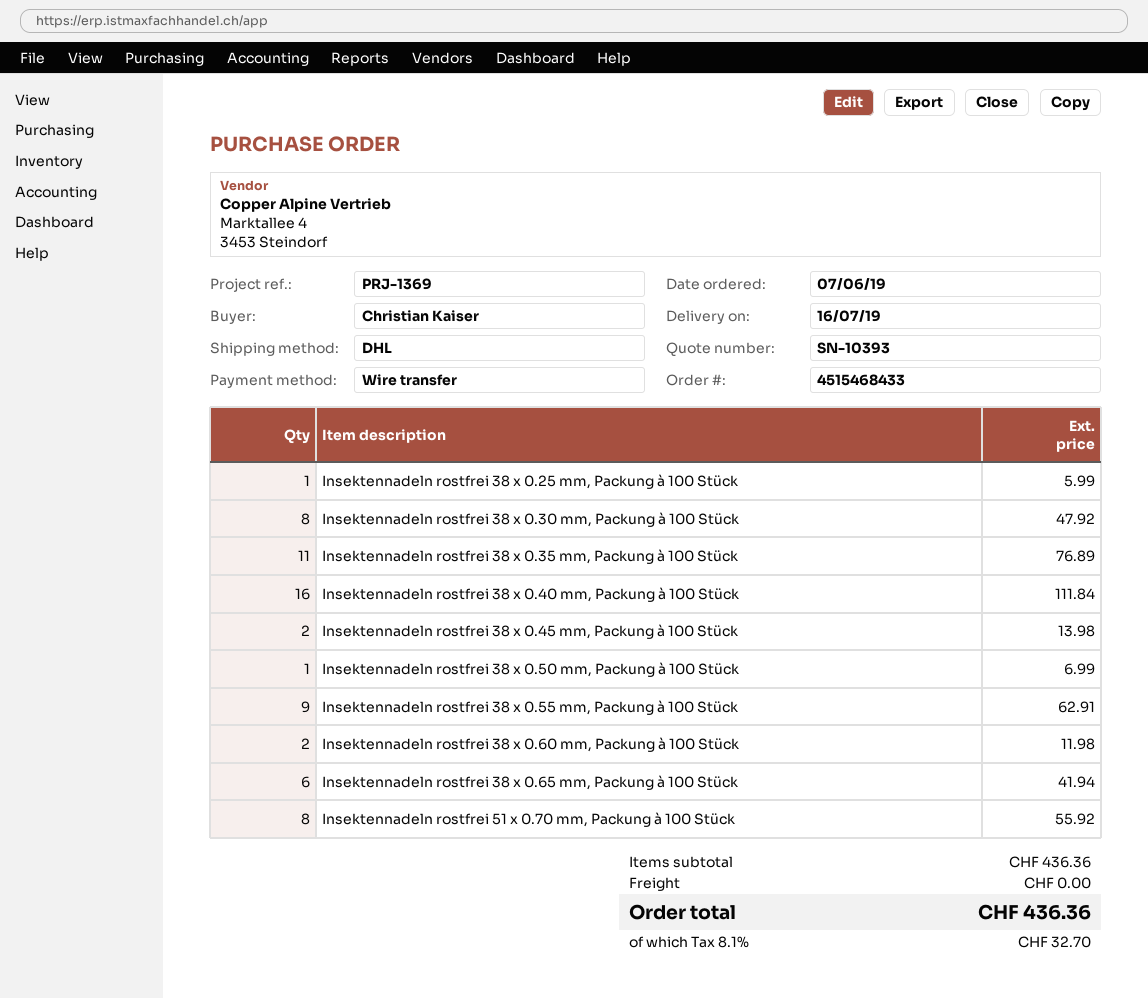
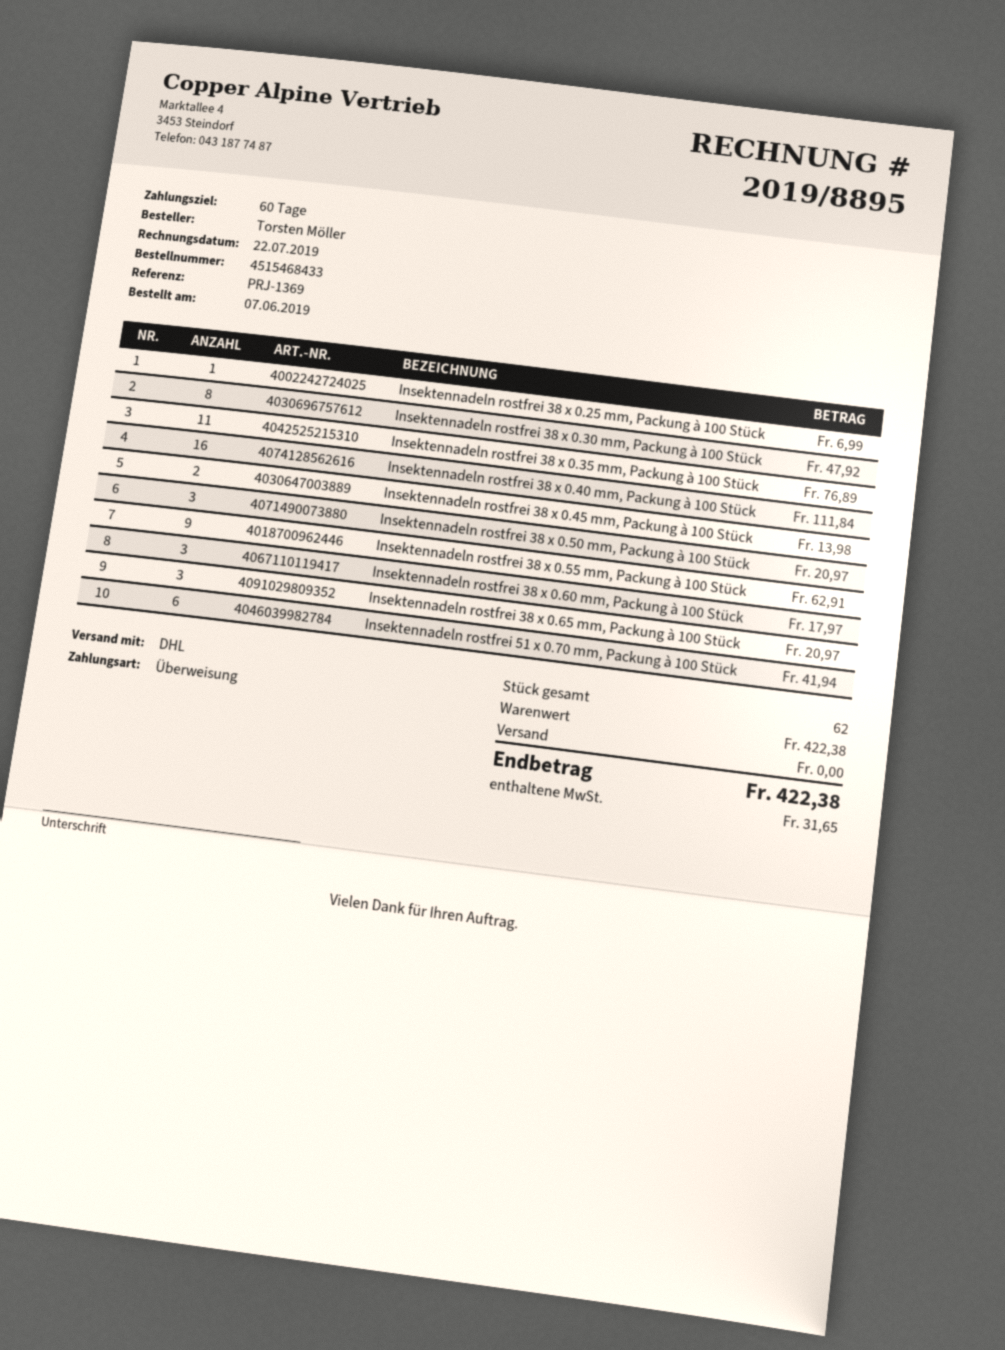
ordered by: Christian Kaiser -> Torsten Möller
Insektennadeln rostfrei 38 x 0.25 mm, Packung à 100 Stück: 1 for 5.99 -> 1 for 6.99
Insektennadeln rostfrei 38 x 0.50 mm, Packung à 100 Stück: 1 for 6.99 -> 3 for 20.97
Insektennadeln rostfrei 38 x 0.60 mm, Packung à 100 Stück: 2 for 11.98 -> 3 for 17.97
Insektennadeln rostfrei 38 x 0.65 mm, Packung à 100 Stück: 6 for 41.94 -> 3 for 20.97
Insektennadeln rostfrei 51 x 0.70 mm, Packung à 100 Stück: 8 for 55.92 -> 6 for 41.94
subtotal: 436.36 -> 422.38
tax: 32.70 -> 31.65
total: 436.36 -> 422.38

- _EXERCISE_: Your output must reproduce the material above in full, with no pictures.

- _RESPONSE BOX_:
ordered by: Christian Kaiser -> Torsten Möller
Insektennadeln rostfrei 38 x 0.25 mm, Packung à 100 Stück: 1 for 5.99 -> 1 for 6.99
Insektennadeln rostfrei 38 x 0.50 mm, Packung à 100 Stück: 1 for 6.99 -> 3 for 20.97
Insektennadeln rostfrei 38 x 0.60 mm, Packung à 100 Stück: 2 for 11.98 -> 3 for 17.97
Insektennadeln rostfrei 38 x 0.65 mm, Packung à 100 Stück: 6 for 41.94 -> 3 for 20.97
Insektennadeln rostfrei 51 x 0.70 mm, Packung à 100 Stück: 8 for 55.92 -> 6 for 41.94
subtotal: 436.36 -> 422.38
tax: 32.70 -> 31.65
total: 436.36 -> 422.38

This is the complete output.